--- About this task ---
One part of the entries below is wanted: the lines from the one containing "border: 1.4px solid #6f8fd0;" through the one containing "font-size: 14.5px;". Write those out exactly and nothing else.

Start of Provided entries

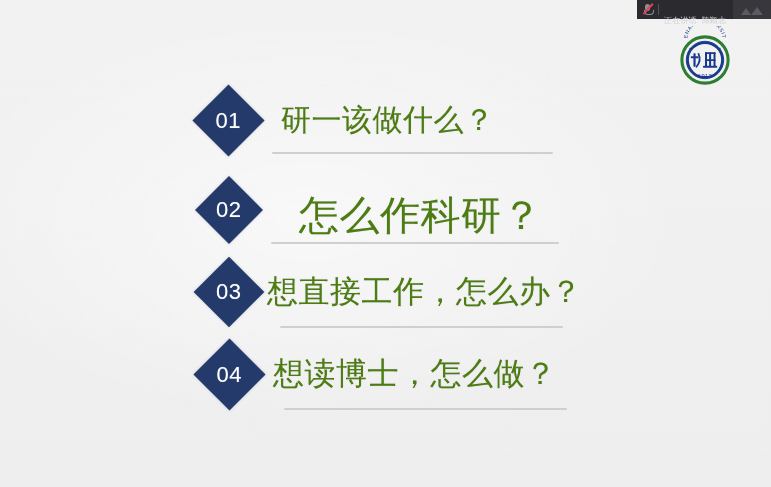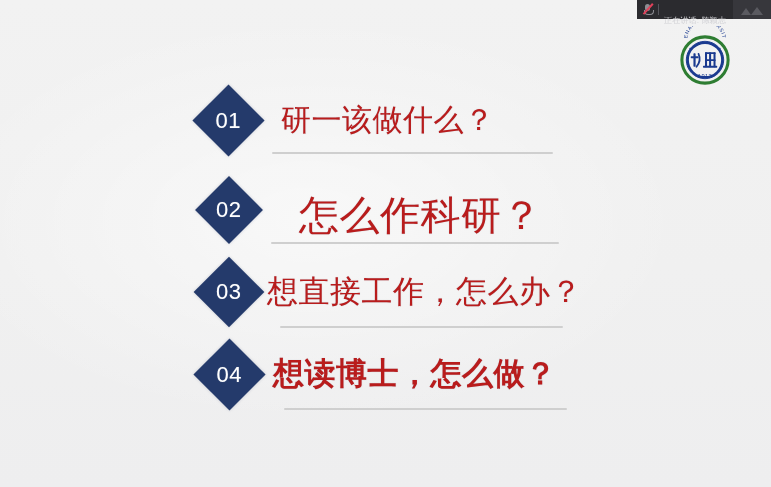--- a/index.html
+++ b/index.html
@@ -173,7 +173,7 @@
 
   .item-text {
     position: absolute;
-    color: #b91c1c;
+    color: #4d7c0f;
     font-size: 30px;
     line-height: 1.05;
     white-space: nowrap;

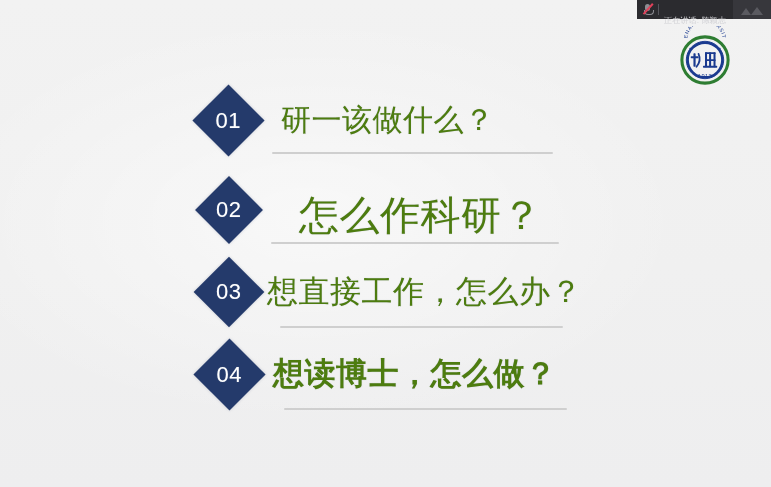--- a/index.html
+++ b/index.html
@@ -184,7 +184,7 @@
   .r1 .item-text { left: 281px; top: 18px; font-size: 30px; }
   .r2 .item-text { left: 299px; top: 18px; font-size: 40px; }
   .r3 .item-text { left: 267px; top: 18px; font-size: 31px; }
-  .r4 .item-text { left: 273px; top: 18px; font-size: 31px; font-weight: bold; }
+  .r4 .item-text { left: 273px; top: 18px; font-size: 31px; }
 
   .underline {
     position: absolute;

End of Provided entries
Start of Provided entries

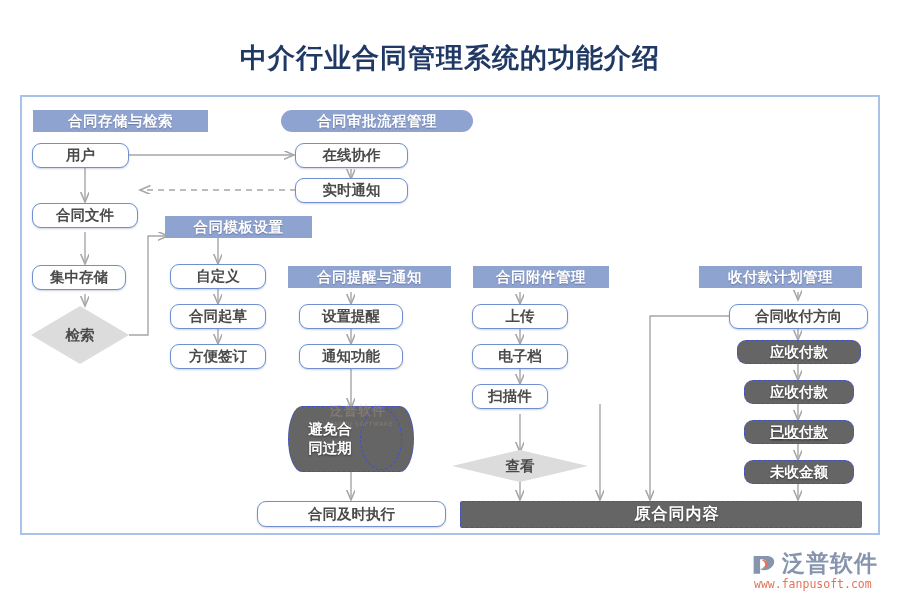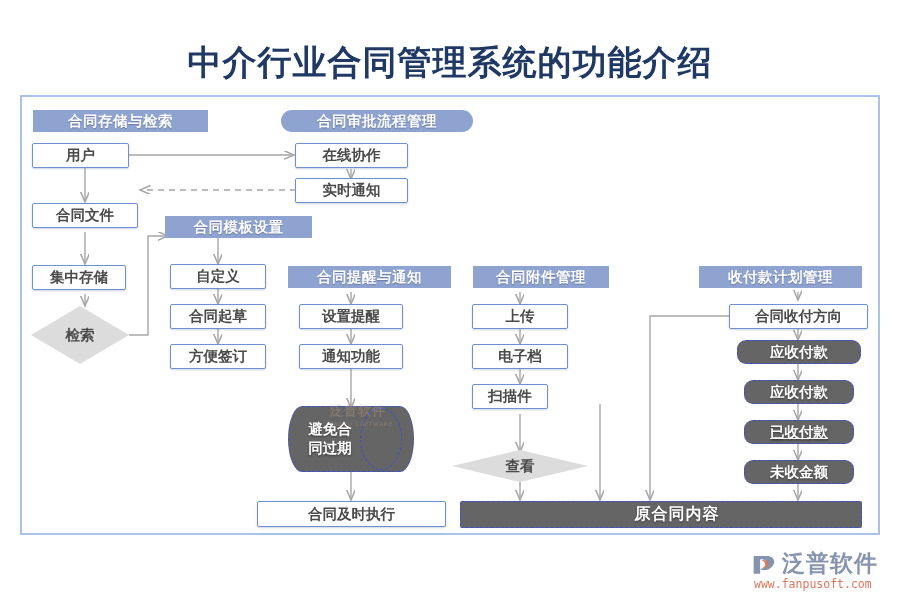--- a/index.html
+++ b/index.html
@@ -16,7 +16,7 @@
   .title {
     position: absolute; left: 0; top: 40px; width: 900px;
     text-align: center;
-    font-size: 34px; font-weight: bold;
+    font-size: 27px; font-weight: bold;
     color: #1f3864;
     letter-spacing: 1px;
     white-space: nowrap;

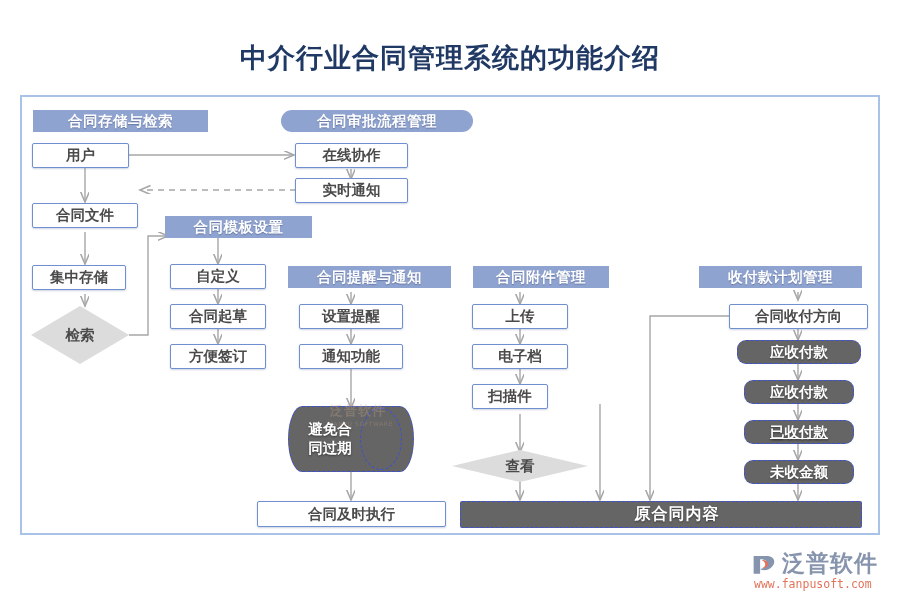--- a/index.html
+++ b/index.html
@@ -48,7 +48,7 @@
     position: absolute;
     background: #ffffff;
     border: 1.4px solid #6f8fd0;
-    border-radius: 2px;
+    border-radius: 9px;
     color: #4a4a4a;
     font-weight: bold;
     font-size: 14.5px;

End of Provided entries

--- Result below ---
     border: 1.4px solid #6f8fd0;
-    border-radius: 2px;
+    border-radius: 9px;
     color: #4a4a4a;
     font-weight: bold;
     font-size: 14.5px;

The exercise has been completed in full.